The records ->

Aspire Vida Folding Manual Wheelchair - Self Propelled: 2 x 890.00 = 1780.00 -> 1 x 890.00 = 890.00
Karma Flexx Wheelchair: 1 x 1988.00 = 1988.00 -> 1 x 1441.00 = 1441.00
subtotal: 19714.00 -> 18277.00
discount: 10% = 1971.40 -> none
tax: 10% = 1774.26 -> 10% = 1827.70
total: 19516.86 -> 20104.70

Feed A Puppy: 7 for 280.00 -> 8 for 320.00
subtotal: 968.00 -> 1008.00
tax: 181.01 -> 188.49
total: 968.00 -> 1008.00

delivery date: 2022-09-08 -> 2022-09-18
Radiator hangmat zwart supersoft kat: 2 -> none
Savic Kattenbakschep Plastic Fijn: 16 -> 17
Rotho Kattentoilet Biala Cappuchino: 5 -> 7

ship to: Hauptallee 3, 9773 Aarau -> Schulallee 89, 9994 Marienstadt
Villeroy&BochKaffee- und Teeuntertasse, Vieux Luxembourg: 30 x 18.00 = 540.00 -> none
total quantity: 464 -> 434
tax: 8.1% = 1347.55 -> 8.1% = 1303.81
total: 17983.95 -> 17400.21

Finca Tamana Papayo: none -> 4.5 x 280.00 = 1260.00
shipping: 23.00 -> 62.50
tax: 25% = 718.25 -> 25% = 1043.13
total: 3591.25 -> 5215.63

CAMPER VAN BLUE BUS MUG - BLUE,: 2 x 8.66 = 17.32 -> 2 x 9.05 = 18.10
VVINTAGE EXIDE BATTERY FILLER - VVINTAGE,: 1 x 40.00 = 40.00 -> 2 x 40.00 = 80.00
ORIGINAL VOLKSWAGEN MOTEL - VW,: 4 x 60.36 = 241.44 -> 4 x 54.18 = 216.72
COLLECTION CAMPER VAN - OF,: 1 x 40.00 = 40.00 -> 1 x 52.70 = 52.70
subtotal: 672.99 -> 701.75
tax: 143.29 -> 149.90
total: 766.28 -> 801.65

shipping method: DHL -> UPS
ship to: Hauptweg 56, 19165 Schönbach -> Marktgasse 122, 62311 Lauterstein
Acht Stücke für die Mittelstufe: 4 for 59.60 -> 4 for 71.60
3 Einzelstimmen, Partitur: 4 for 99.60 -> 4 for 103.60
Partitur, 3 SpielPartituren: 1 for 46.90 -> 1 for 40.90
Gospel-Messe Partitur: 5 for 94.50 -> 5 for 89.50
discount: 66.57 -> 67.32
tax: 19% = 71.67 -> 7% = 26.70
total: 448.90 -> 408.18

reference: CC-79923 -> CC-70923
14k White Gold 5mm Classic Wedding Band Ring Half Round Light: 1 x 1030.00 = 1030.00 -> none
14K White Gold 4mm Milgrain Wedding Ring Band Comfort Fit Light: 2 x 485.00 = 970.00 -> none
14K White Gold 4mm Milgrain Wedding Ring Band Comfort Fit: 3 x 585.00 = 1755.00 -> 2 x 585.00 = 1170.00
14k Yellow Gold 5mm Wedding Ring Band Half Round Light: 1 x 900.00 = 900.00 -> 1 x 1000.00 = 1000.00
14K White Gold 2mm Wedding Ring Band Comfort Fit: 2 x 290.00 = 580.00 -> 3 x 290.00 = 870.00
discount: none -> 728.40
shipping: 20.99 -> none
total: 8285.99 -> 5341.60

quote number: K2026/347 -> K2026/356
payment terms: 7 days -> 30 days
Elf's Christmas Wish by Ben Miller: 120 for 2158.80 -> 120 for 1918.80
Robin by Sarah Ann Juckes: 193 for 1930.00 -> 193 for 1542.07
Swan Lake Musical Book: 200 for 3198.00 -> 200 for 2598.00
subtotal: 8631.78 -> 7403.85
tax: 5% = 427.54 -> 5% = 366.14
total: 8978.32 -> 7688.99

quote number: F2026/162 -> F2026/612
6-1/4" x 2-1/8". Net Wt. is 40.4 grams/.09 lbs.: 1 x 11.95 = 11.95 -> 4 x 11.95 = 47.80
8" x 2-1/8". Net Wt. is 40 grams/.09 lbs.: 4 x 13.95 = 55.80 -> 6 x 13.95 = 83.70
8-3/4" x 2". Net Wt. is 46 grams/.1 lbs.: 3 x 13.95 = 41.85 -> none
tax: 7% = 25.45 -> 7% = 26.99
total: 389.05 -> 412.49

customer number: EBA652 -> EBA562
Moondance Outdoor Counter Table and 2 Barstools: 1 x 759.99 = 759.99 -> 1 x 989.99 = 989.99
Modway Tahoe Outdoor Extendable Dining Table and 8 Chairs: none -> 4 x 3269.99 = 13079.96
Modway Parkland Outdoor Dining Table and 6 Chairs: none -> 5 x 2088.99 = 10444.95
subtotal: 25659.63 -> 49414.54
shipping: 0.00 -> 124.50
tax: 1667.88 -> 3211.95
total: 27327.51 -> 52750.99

Assigned task -> Find each line in the data above with the word "discount", then copy it.

Exercise output ->
discount: 10% = 1971.40 -> none
discount: 66.57 -> 67.32
discount: none -> 728.40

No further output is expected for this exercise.